**Problem to solve:** Report each line of the records where "llamada" occurs.

**Data records:**
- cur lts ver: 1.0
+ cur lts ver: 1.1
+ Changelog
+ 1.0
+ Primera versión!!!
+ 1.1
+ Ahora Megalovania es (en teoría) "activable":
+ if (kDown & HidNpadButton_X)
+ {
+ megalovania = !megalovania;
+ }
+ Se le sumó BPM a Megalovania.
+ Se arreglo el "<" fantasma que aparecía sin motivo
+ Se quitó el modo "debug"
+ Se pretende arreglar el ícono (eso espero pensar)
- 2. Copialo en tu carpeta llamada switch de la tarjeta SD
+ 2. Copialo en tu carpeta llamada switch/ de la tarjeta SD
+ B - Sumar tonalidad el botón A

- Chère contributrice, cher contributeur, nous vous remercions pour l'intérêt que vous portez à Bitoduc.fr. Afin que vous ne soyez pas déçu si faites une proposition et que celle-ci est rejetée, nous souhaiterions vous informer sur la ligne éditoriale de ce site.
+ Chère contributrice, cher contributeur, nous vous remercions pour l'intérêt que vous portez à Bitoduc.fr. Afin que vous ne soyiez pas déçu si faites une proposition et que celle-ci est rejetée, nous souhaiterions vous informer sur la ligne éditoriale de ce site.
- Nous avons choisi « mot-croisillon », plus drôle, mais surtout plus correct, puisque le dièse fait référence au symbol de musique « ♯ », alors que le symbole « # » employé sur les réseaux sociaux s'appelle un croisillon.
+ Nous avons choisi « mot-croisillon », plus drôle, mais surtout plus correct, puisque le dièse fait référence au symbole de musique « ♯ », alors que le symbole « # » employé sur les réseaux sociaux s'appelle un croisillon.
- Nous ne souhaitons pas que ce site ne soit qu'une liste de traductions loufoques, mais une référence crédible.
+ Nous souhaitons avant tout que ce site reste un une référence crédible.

**Output:**
- 2. Copialo en tu carpeta llamada switch de la tarjeta SD
+ 2. Copialo en tu carpeta llamada switch/ de la tarjeta SD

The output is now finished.